[Exercise brief] Leaving out every picture, quote the data below exactly as it appears.

[Task material]

------------------------------

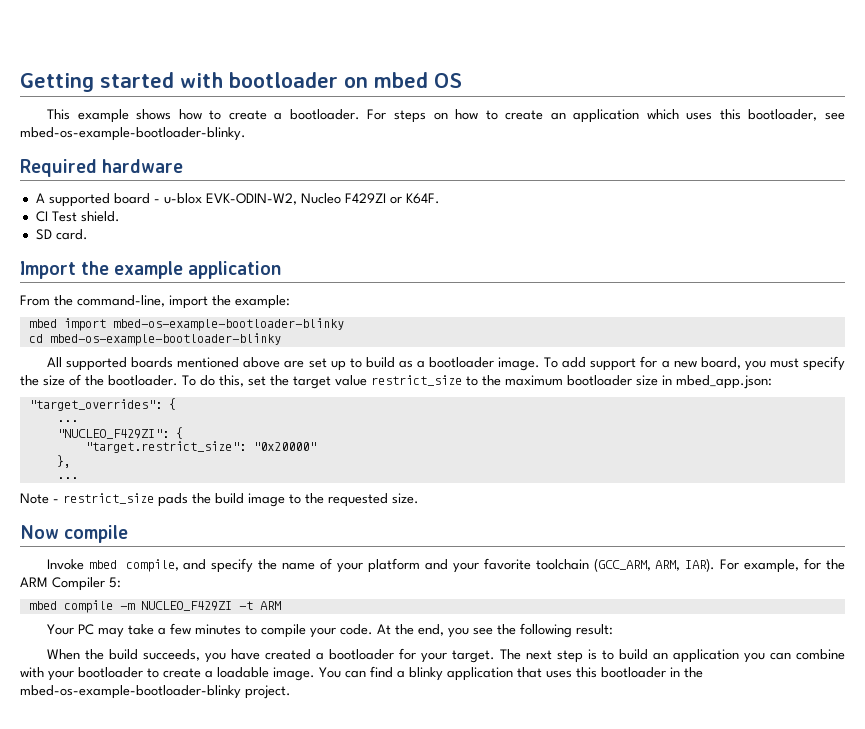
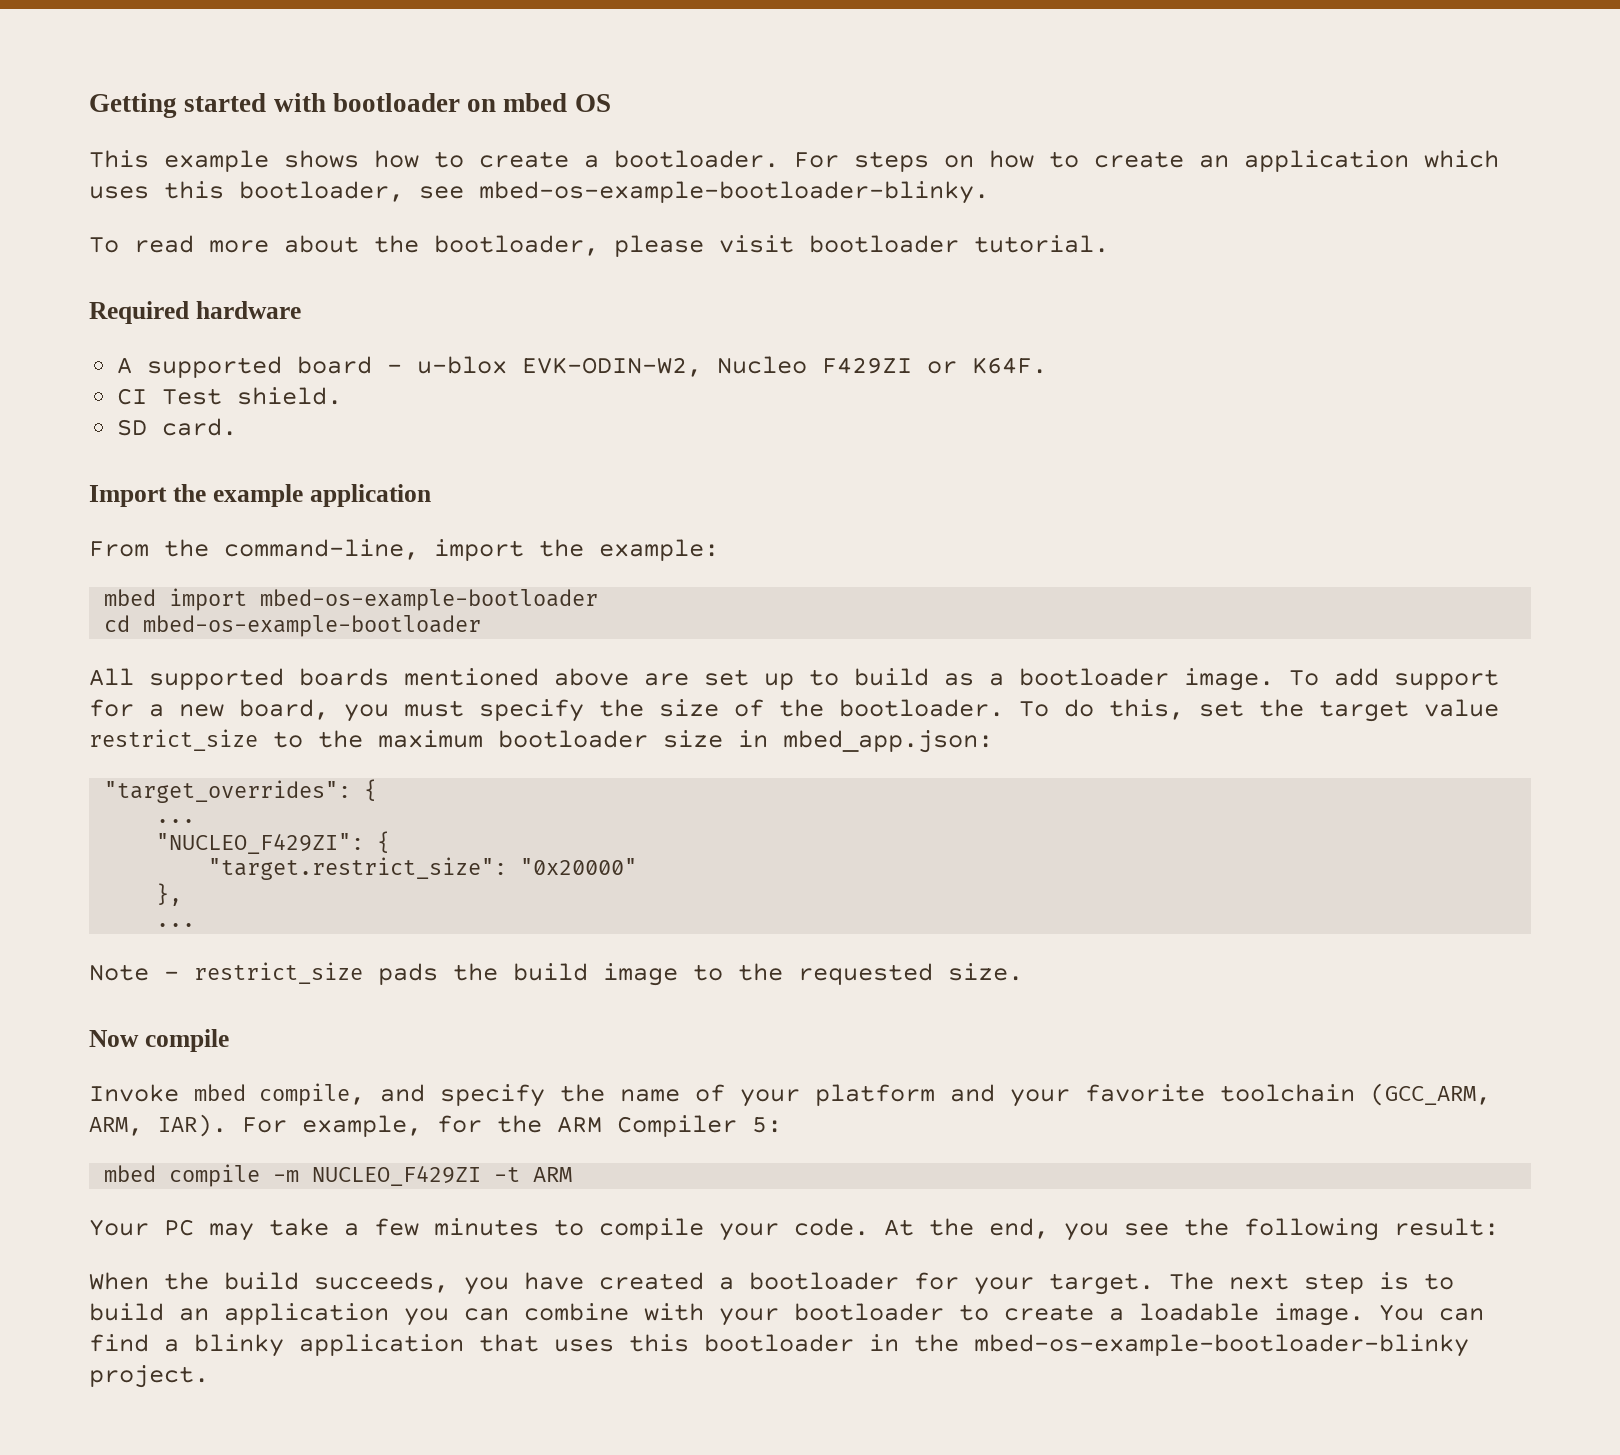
(246, 134) none -> [89,235,1109,257] // To read more about the bootloader, please visit bootloader tutorial.
[112,318,344,331] mbed-os-example-bootloader-blinky -> [260,589,599,611] mbed-os-example-bootloader
[49,333,281,346] mbed-os-example-bootloader-blinky -> [143,615,482,637] mbed-os-example-bootloader

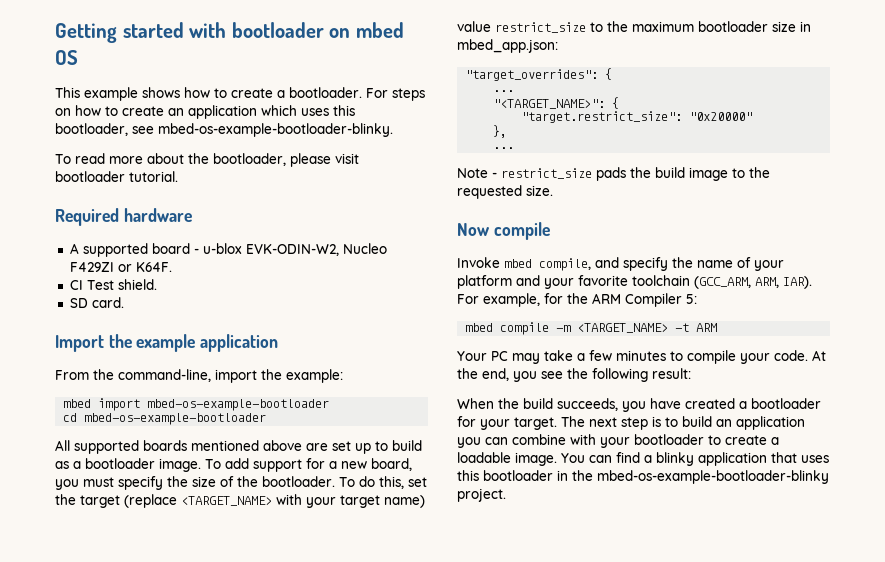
(1409, 711) none -> [124,494,425,508] (replace <TARGET_NAME> with your target name)
[156,833,365,854] "NUCLEO_F429ZI": -> [493,99,606,109] "<TARGET_NAME>":
[312,1166,482,1186] NUCLEO_F429ZI -> [577,323,669,333] <TARGET_NAME>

------------------------------

[Solution for this task]
(246, 134) none -> [89,235,1109,257] // To read more about the bootloader, please visit bootloader tutorial.
[112,318,344,331] mbed-os-example-bootloader-blinky -> [260,589,599,611] mbed-os-example-bootloader
[49,333,281,346] mbed-os-example-bootloader-blinky -> [143,615,482,637] mbed-os-example-bootloader

(1409, 711) none -> [124,494,425,508] (replace <TARGET_NAME> with your target name)
[156,833,365,854] "NUCLEO_F429ZI": -> [493,99,606,109] "<TARGET_NAME>":
[312,1166,482,1186] NUCLEO_F429ZI -> [577,323,669,333] <TARGET_NAME>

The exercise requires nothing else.